Defendants have moved to compel arbitration of Singh's claims pursuant to the arbitration agreement between MeetUp and Singh. (ECF No. 19.) Singh responds that because she has stated a claim for sexual harassment under the NYCHRL and NYSHRL, the EFAA permits her to bypass arbitration with respect to the entire case. (ECF No. 25 at 1, 15-19.) Defendants counter that Singh's factual allegations do not plausibly support any sexual harassment claims, pointing out that the EFAA does not apply to all gender discrimination claims. (ECF No. 26 at 1-2.)
To decide the motion to compel arbitration, the Court must, therefore, determine whether Singh has plausibly “alleg[ed] conduct constituting a sexual harassment dispute.” 9 U.S.C. § 402(a). Although the original House version of the EFAA expressly defined the term “sexual harassment dispute,” see H.R. 4445, 117th Cong. § 401(4)(A)-(E) (2021), a subsequent amendment introduced by Representative Ken Buck removed that definition, see H. Amdt. 171, 117th Cong. (Feb. 7, 2022). Instead, the EFAA as enacted defers to the “applicable Federal, Tribal, or State law” to define what constitutes a “sexual harassment dispute.” 9 U.S.C. § 401(4).
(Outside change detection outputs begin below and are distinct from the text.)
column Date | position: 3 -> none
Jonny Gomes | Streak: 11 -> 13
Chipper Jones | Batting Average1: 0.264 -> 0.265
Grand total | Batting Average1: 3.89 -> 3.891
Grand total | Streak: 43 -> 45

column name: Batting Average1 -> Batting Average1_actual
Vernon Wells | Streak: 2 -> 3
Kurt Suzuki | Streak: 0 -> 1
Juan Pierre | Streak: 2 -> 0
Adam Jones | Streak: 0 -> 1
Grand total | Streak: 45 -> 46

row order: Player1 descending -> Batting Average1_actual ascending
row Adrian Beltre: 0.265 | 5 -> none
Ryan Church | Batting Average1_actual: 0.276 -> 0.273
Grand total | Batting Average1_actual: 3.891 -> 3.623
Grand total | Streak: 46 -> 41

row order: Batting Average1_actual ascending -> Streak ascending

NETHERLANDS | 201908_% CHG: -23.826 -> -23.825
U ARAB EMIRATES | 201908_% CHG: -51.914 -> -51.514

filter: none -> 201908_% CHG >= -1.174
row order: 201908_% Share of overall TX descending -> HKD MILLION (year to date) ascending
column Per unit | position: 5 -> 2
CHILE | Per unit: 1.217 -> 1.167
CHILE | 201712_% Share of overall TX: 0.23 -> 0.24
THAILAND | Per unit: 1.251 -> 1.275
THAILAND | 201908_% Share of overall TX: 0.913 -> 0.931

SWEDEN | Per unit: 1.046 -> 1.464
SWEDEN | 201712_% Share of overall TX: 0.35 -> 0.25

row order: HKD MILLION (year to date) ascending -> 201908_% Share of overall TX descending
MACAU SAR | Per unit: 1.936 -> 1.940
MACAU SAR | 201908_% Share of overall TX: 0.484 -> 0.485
The House Judiciary Committee Report cited by both parties, therefore, does not help resolve the question presented, as that report pre-dates the introduction of the Buck amendment. See H.R. Rep. No. 117-234 (Jan. 28, 2022). Rather, this case turns on the interpretation of the statutes under which Singh brings claims of sexual harassment: the NYCHRL and NYSHRL.
A. Sexual Harassment Under the NYCHRL
The Court begins with the NYCHRL, which provides the “most lenient applicable liability standard” of the statutes on which Singh relies. Yost, 657 F.Supp.3d at 578. The NYCHRL protects New York City inhabitants from facing “prejudice, intolerance, bigotry, and discrimination, [and] bias-related violence or harassment.” N.Y.C. Admin. Code § 8-101.
The Court agrees with the analysis in Johnson, 657 F.Supp.3d at 552 n.14, and Delo, 685 F.Supp.3d at 182 n.2, that the term “State law” in 9 U.S.C. § 401(4) encompasses the law of states' subdivisions, including the NYCHRL.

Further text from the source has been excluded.